BERKELEY, CALIF. —Cultivated meat is one step closer to becoming a commercial reality in America. Upside Foods on Nov. 16 received a greenlight in the form of a “No Questions” letter from the US Food and Drug Administration, indicating the agency accepts the company’s conclusion that its cultivated chicken product is safe to eat.
The Berkeley, Calif.-based startup still needs approval from the US Department of Agriculture before it begins selling the product to consumers.
Cultured meat in the United States is co-regulated by the FDA and the USDA, except for seafood, which falls solely under the FDA’s jurisdiction. Under the joint regulatory framework, the FDA oversees cell collecting and cell culturing and conducts premarket consultation on production processes. The USDA oversees the processing, packaging and labelling of food products created from harvested cells.
Upside Foods is working with the USDA’s Food Safety and Inspection Service to secure the remaining approvals. It did not say when its first product will be commercially available.
The company launched under the moniker Memphis Meats in 2015 “amid a world of skeptics,” said Uma Valeti, founder and chief executive officer. It has achieved several milestones since then, including becoming the first company to produce multiple species of cultivated meat and opening a 53,000-square-foot production and innovation center in California.
Now, it is the first company to receive a “No Questions” letter from the FDA.

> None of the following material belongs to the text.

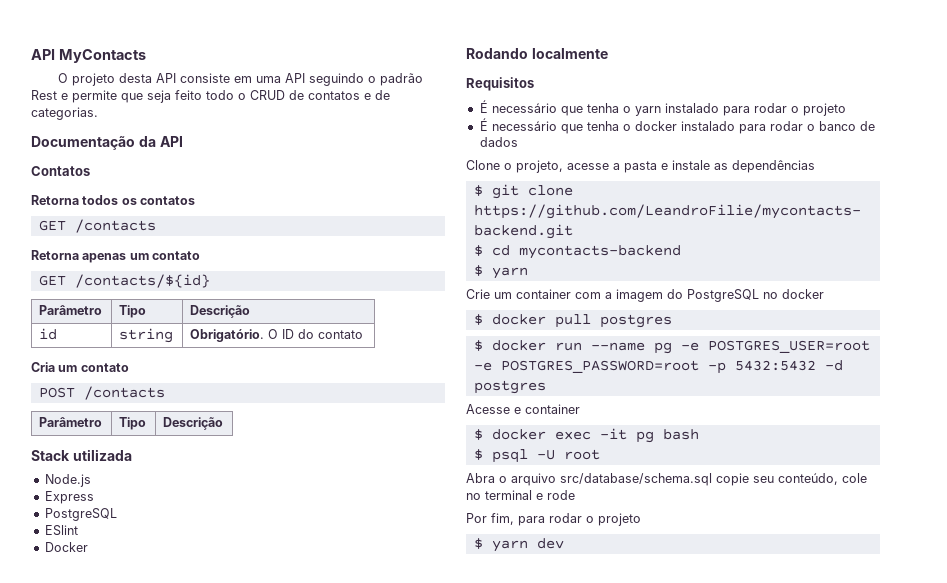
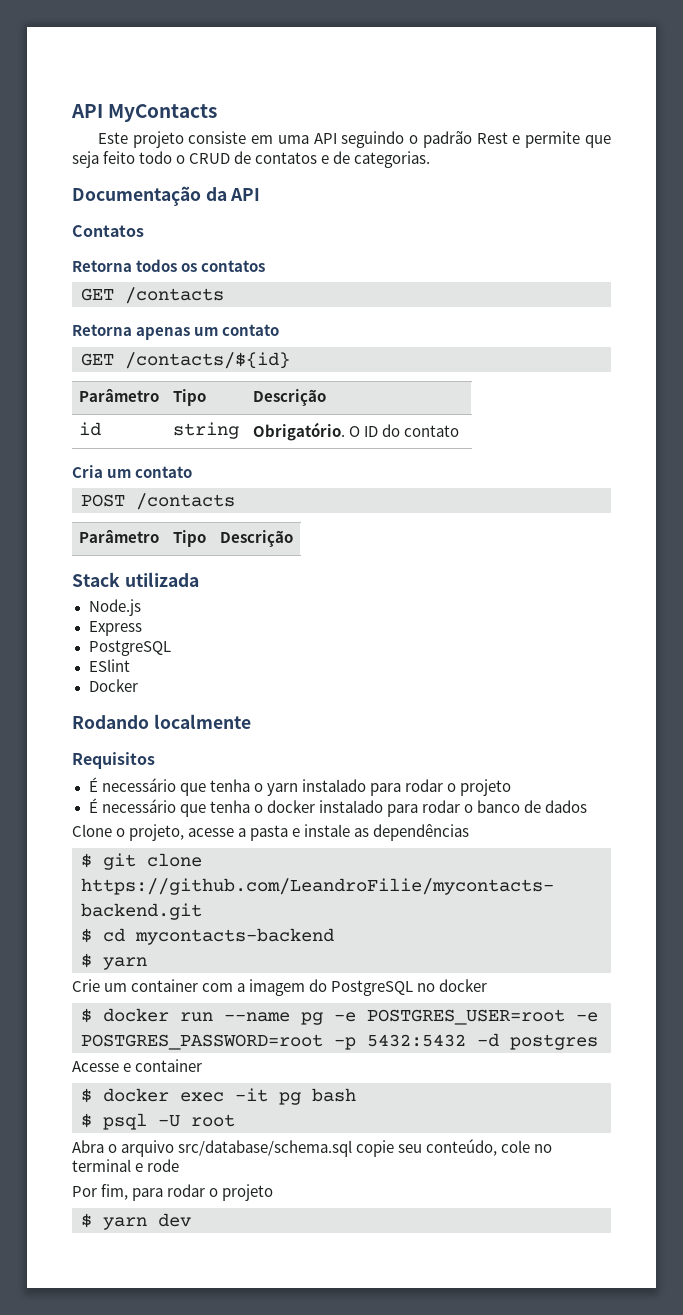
- O projeto desta API consiste em uma API seguindo o padrão Rest e permite que seja feito todo o CRUD de contatos e de categorias.
+ Este projeto consiste em uma API seguindo o padrão Rest e permite que seja feito todo o CRUD de contatos e de categorias.
- $ docker pull postgres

“This is a watershed moment in the history of food,” Mr. Valeti said. “This milestone marks a major step towards a new era in meat production, and I’m thrilled that US consumers will soon have the chance to eat delicious meat that’s grown directly from animal cells.”
Upside Foods this spring raised $400 million in a Series C funding round, bringing its valuation to more than $1 billion. Its vision of providing protein to a growing population without raising and slaughtering animals has attracted more than $608 million in total funding from investors including Cargill, Tyson Foods and Givaudan.
With cultivated meat predicted to generate up to 96% fewer greenhouse gas emissions than conventionally produced meat, the environmental benefits are significant, said Rosie Wardle, co-founder and partner at Synthesis Capital, an investor in Upside’s $400 million fundraise.
“As changing regulation allows cultivated meats to enter mainstream global markets, this has the potential to dramatically decrease the environmental impact of the meat industry, which accounts for nearly 60% of all greenhouse gases from food production,” she said.
Singapore became the first country to commercialize cultivated meat in 2020, and Israel is widely viewed as having a favorable regulatory landscape. Industry stakeholders have maintained those smaller markets won’t be enough for widespread adoption.
“The US will be seen as a trend-setter, as many countries will look to the US for guidance around regulation,” Ms. Wardle said. “We expect a domino effect as more countries will follow suit and initiate their own regulatory processes.”